At 11 a.m. Saturday, five hours before the first service, Sinead Barry pulls into the shopping mall-sized parking lot around Eagle Brook’s modern brick building.

Neither a pastor nor a choir director, Barry is nonetheless central to what will happen at the 10 services that will span Saturday and Sunday.

Her title is “producer.” She’s a former volunteer with an aptitude for running an electronic control board.

Also among the first arrivals is Steve Duede, who leads the Christian rock music crucial to the megachurch experience. His T-shirt and faded blue jeans are emblematic of Eagle Brook’s laid-back approach.

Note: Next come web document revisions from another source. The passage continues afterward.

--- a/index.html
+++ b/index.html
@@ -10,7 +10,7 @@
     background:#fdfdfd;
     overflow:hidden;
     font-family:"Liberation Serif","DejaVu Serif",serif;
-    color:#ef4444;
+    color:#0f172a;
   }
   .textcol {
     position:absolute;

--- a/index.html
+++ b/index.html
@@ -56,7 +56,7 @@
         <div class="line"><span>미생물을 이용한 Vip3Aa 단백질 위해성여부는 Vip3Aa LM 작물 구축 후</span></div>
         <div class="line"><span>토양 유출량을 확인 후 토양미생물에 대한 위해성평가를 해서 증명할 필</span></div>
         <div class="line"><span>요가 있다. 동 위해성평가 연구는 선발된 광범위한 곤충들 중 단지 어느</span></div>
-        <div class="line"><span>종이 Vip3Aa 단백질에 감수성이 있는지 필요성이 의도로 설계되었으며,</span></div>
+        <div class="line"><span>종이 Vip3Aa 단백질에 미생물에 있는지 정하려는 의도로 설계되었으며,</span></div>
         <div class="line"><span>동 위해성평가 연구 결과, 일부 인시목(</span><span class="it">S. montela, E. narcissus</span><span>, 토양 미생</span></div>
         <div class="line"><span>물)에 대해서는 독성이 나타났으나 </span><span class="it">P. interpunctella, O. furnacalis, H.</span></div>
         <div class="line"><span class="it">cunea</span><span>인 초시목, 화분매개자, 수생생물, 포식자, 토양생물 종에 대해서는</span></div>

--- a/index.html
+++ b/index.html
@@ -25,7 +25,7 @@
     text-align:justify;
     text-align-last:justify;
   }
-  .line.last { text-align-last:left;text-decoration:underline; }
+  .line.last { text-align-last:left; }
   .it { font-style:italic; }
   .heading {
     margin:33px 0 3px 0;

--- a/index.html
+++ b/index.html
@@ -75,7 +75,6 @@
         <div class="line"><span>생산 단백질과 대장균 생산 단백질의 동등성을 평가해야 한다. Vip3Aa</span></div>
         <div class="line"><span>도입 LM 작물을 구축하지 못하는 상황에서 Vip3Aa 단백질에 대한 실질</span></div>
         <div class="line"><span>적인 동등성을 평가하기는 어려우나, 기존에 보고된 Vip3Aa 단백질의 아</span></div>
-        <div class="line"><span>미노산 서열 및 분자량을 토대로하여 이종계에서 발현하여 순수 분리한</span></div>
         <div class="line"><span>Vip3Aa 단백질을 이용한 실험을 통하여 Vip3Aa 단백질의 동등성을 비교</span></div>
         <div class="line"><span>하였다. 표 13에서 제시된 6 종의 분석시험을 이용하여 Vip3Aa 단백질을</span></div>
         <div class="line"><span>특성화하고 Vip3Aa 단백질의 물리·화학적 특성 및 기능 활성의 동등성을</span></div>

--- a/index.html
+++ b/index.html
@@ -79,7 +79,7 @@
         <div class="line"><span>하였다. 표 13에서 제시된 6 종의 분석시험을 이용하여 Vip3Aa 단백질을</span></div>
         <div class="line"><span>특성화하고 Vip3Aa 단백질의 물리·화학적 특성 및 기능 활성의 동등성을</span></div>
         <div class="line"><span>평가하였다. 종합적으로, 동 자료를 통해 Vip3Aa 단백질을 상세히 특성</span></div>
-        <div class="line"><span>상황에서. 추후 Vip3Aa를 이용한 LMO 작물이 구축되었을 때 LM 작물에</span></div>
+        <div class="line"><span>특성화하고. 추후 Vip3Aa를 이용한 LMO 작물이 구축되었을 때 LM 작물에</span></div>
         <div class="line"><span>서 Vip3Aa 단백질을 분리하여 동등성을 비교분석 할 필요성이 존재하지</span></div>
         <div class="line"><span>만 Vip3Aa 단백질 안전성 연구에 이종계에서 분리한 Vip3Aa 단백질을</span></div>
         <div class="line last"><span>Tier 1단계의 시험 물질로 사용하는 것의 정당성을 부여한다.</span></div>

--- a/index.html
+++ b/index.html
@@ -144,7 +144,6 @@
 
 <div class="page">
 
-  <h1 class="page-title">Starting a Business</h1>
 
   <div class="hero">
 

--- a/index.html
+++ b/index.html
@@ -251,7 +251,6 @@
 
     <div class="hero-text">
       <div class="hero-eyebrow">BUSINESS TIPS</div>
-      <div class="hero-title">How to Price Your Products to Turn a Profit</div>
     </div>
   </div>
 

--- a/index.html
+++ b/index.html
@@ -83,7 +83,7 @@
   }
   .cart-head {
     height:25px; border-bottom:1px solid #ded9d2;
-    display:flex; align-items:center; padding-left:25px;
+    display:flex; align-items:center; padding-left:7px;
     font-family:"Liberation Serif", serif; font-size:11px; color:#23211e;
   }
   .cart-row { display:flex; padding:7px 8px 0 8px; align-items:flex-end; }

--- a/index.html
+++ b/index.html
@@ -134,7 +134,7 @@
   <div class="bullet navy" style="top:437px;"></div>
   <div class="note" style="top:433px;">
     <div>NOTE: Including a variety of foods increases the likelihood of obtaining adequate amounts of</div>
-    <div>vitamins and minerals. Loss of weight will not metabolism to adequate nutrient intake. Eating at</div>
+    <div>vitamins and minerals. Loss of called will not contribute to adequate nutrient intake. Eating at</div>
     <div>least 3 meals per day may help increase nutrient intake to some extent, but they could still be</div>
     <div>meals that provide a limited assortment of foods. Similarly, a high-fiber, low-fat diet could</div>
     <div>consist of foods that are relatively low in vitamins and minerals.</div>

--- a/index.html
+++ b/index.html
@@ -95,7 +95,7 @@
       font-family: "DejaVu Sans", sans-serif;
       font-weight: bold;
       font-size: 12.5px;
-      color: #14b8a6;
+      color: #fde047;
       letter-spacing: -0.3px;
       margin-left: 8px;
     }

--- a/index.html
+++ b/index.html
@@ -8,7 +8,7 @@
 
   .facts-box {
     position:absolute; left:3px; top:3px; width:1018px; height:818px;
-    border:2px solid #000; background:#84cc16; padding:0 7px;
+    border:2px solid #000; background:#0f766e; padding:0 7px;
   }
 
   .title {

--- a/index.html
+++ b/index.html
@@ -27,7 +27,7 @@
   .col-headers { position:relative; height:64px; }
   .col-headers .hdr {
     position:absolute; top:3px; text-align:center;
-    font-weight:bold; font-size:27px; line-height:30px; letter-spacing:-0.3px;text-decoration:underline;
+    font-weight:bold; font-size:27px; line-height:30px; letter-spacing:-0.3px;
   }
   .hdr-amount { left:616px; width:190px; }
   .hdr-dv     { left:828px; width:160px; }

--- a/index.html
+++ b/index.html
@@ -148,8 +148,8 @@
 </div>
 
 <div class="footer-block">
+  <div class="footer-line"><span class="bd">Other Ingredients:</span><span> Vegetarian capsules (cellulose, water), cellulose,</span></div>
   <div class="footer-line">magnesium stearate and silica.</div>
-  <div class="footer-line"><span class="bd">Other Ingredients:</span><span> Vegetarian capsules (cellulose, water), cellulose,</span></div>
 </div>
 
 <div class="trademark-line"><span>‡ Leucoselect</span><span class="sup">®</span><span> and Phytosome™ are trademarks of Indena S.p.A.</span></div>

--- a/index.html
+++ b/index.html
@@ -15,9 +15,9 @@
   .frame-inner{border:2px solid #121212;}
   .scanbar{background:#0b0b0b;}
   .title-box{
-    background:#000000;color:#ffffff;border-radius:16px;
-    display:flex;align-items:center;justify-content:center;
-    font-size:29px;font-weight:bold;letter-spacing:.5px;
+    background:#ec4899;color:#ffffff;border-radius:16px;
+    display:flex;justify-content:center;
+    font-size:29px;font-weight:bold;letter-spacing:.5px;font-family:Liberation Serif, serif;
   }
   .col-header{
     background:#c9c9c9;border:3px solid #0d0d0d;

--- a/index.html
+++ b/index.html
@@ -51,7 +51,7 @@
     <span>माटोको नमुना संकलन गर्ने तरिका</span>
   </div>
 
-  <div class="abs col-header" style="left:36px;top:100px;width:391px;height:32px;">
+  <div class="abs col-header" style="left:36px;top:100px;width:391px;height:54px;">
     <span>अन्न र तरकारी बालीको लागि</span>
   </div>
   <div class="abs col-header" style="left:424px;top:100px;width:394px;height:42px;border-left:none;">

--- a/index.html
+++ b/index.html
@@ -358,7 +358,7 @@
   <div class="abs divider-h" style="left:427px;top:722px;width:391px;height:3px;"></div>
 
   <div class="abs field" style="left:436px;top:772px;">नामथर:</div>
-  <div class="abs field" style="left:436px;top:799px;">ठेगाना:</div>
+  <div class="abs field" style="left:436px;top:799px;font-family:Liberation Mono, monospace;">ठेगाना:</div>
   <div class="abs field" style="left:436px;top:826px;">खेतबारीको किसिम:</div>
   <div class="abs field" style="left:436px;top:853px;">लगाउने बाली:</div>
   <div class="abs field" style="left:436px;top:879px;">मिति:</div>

When frequent greeter Cindi Franer sizes up the crowd for first-timers, she often spots them because they’re overdressed. “A coat and tie is a dead giveaway,” she said.

Barry has spent the week developing video graphics to accompany the music. She and Duede will spend the next 90 minutes “working the plan” to achieve the desired effect.

 “Our goal is that everything has a purpose,” Anderson said. “We want the worship service to be vertical, not horizontal. Meaning we want people’s eyes on the platform.”

Strand is holed up in a small rehearsal room going over his message. He wrote it two weeks earlier. In the interim, it has been critiqued by the other pastors, refined and critiqued again. According to Barry’s log book, it will run 28 minutes and 45 seconds, every word of it spoken from memory.

Strand spends his Saturday ensuring that his presentation comes off as conversational. That would pay off later, when worshipers laugh at something that seems ad-libbed.

 “I’m always a little nervous for the first service,” he said. It doesn’t show. In a golf shirt and crisply pressed casual slacks, he looks like he’s headed for the first tee at a country club.

By 1 p.m., the praise band – guitars, drums, a violin, a vocalist – is set up and ready to rehearse. A platoon of technical support people deal with lighting, sound and TV camera shots for the video screen.

Greg Montero looks like a cat burglar. A volunteer stage manager, he dresses in black to blend with the platform backdrop so no one will notice him creeping out to move things during the service.

Like most of the technical staff volunteers, he will be at the church for all of the weekend’s services in Lino Lakes, staying until 7:30 or 8 p.m. Saturday and then back by 7 a.m. Sunday.